═══ DATASET EXCERPTS

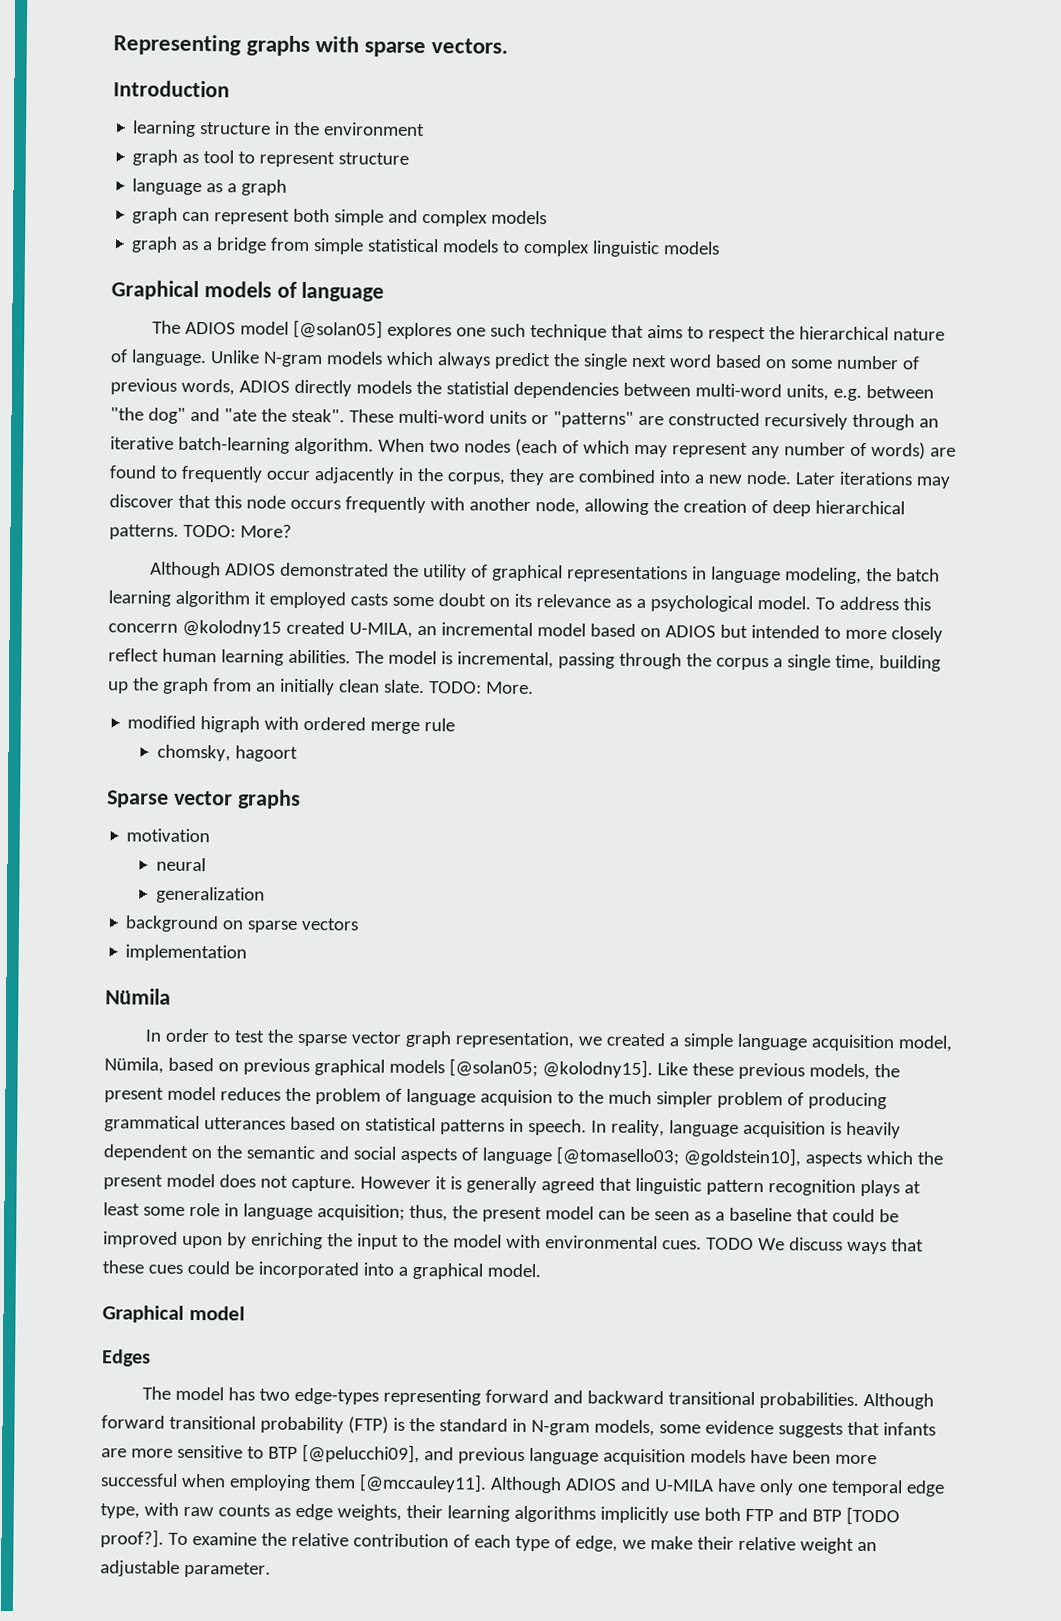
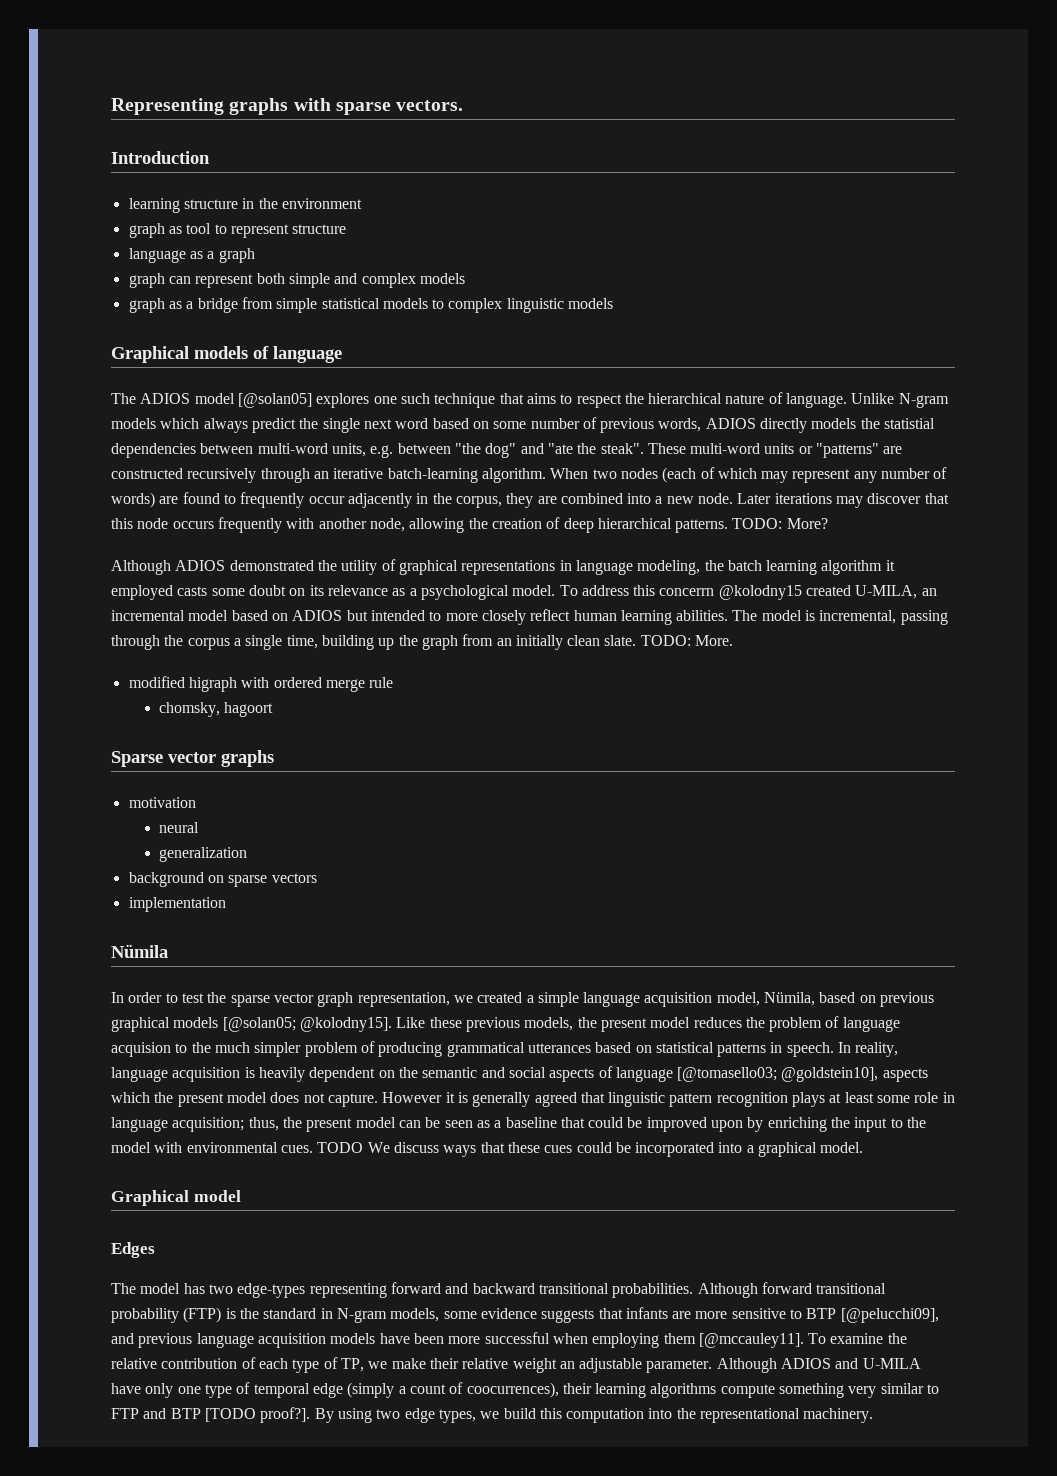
[489,1476,945,1497] [100,1502,900,1526] [100,1529,164,1548] Although ADIOS and U-MILA have only one temporal edge type, with raw counts as edge weights, their learning algorithms implicitly use both FTP and BTP [TODO proof?]. -> (804, 1340) none
[574,1535,618,1552] edge, -> [340,1358,364,1372] TP,
(271, 1569) none -> [716,1358,921,1373] [111,1382,940,1398] [111,1407,874,1423] Although ADIOS and U-MILA have only one type of temporal edge (simply a count of coocurrences), their learning algorithms compute something very similar to FTP and BTP [TODO proof?]. By using two edge types, we build this computation into the representational machinery.

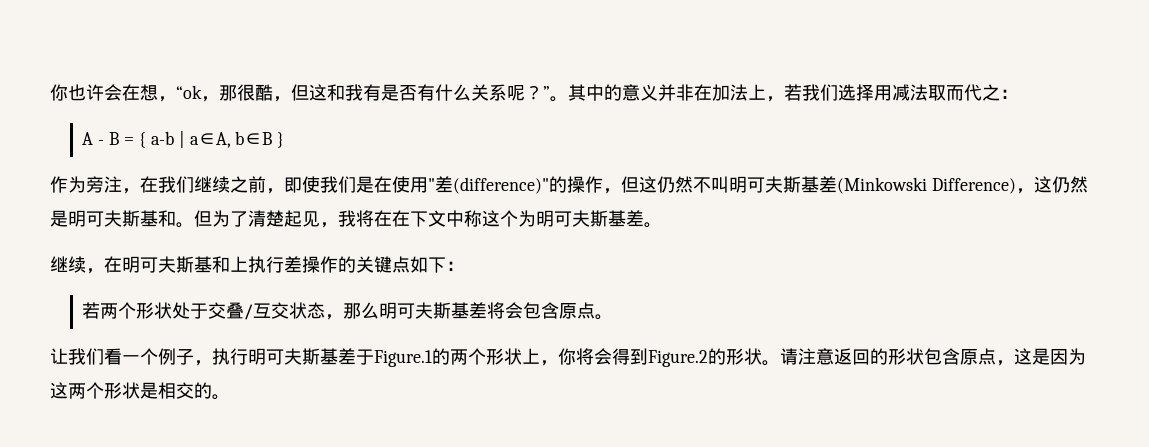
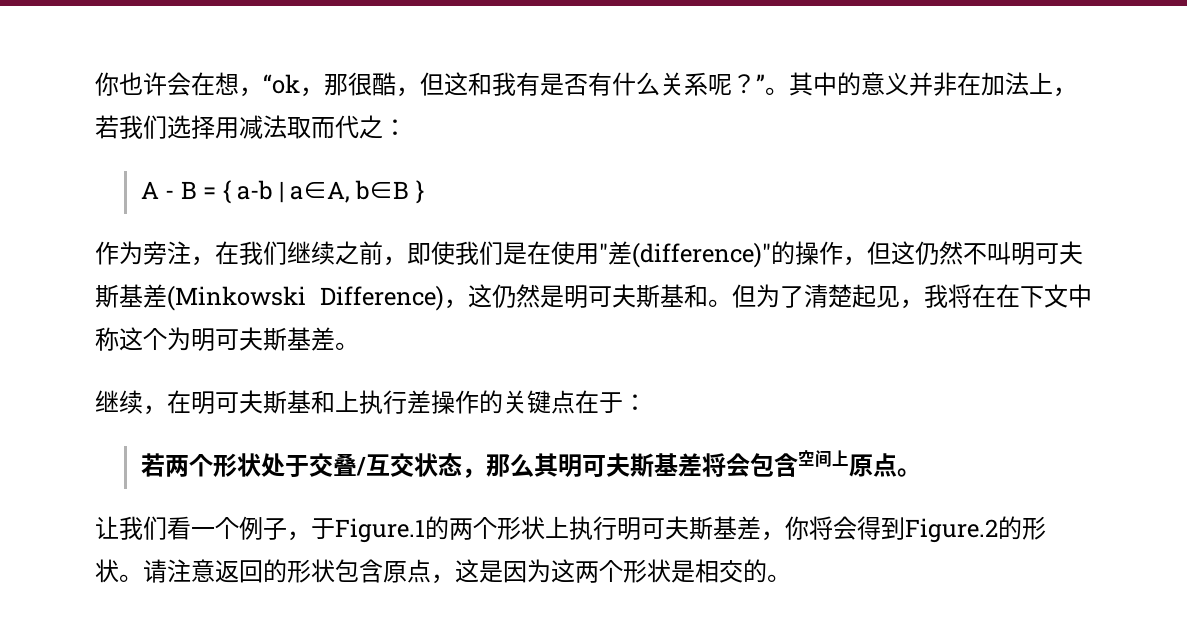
[410,256,446,273] 如下 -> [575,390,623,414] 在于
(380, 310) none -> [533,453,558,477] 其
(560, 310) none -> [797,450,849,467] 空间上
[212,348,540,367] 执行明可夫斯基差于Figure.1的两个形状上 -> [311,516,761,543] 于Figure.1的两个形状上执行明可夫斯基差

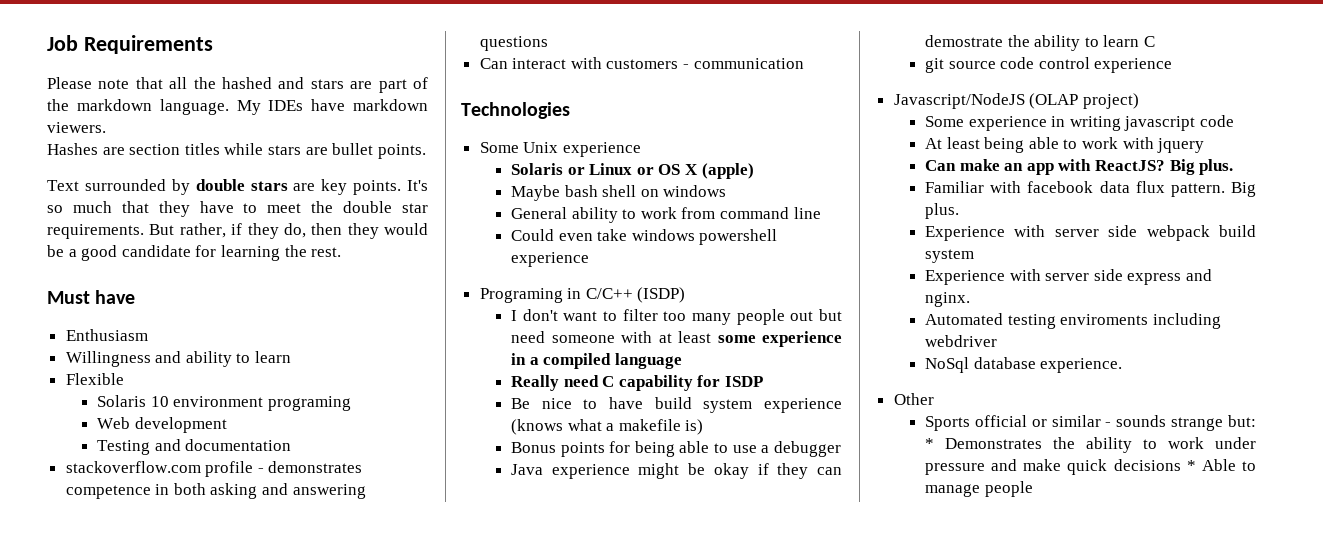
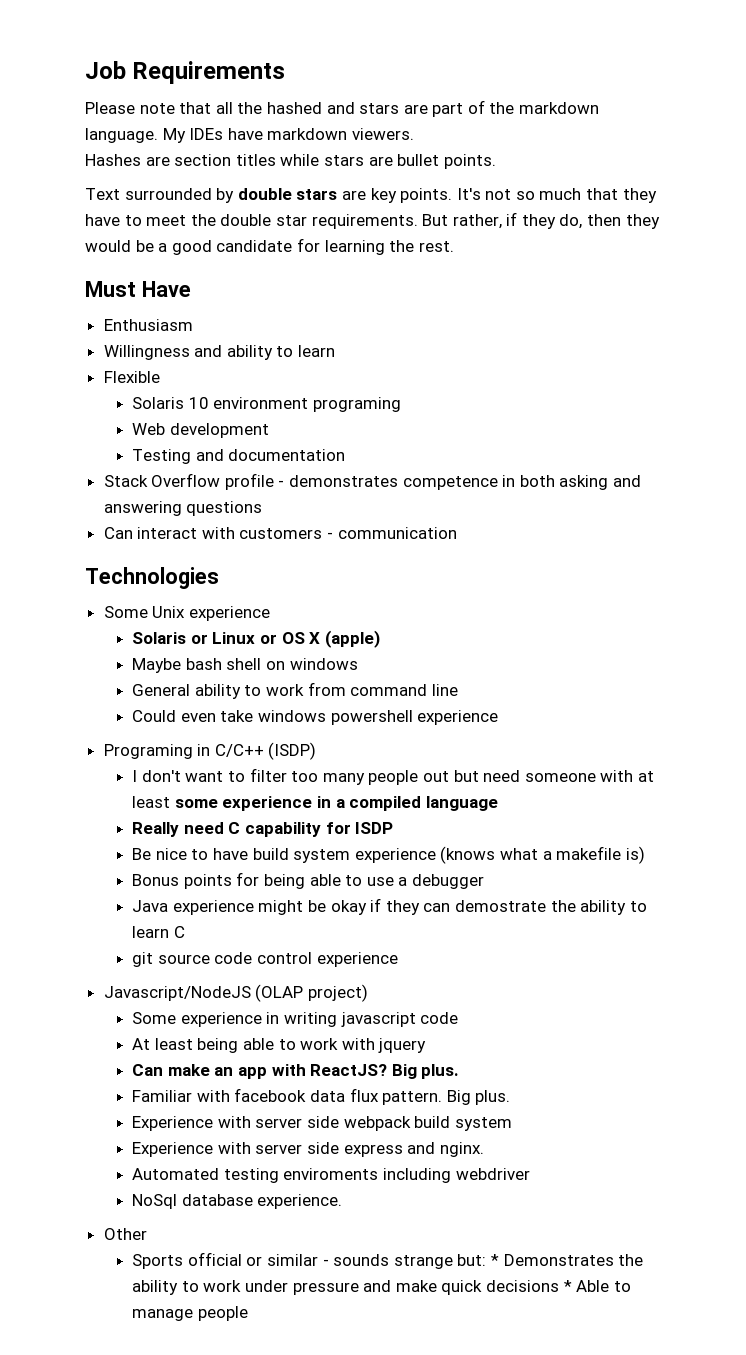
(428, 185) none -> [485,189,512,200] not
[95,290,136,304] have -> [141,281,191,297] Have
[65,461,201,473] stackoverflow.com -> [103,473,221,487] Stack Overflow

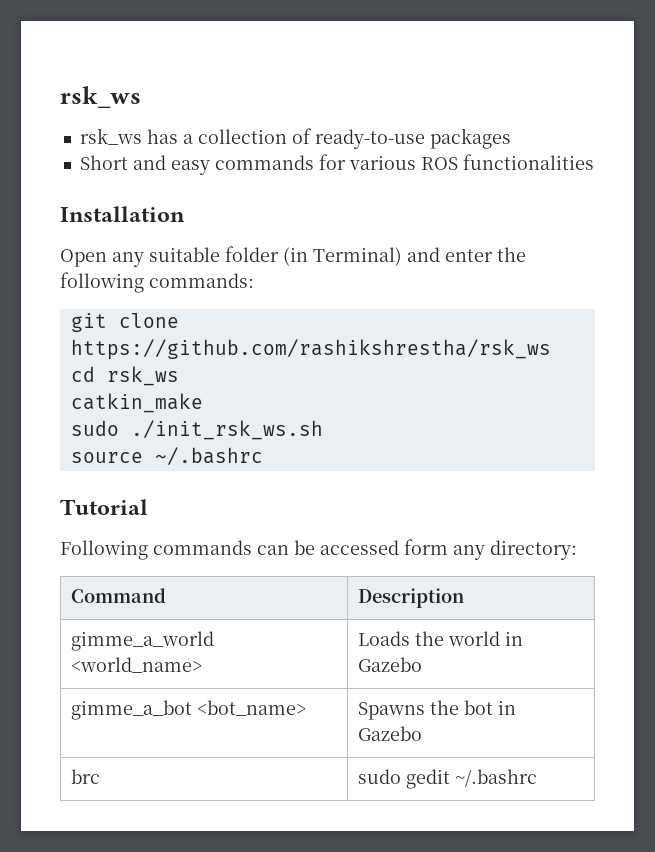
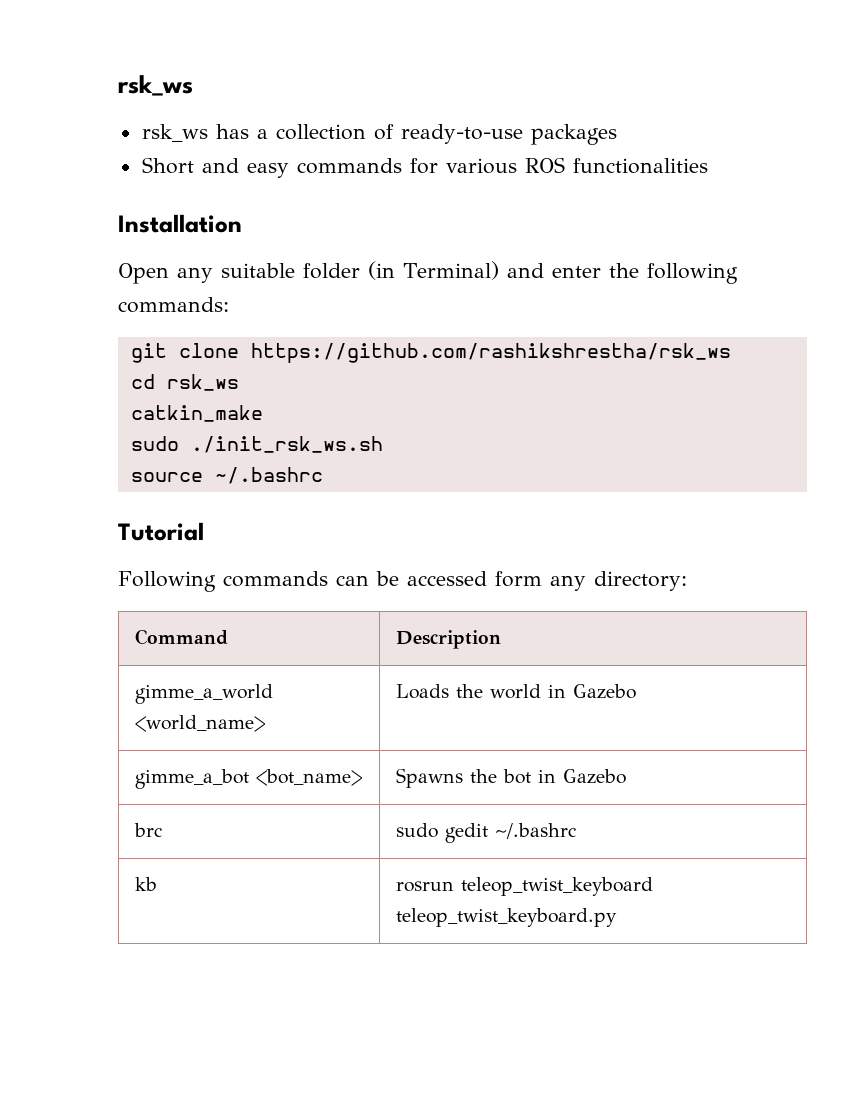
(537, 778) none -> [135,877,158,891] [396,877,654,896] [396,908,618,927] // kb | rosrun teleop_twist_keyboard teleop_twist_keyboard.py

══════

_EXERCISE INSTRUCTIONS_. Pick every line from the listing holding the string "their", and copy it.

_REPLY_.
[489,1476,945,1497] [100,1502,900,1526] [100,1529,164,1548] Although ADIOS and U-MILA have only one temporal edge type, with raw counts as edge weights, their learning algorithms implicitly use both FTP and BTP [TODO proof?]. -> (804, 1340) none
(271, 1569) none -> [716,1358,921,1373] [111,1382,940,1398] [111,1407,874,1423] Although ADIOS and U-MILA have only one type of temporal edge (simply a count of coocurrences), their learning algorithms compute something very similar to FTP and BTP [TODO proof?]. By using two edge types, we build this computation into the representational machinery.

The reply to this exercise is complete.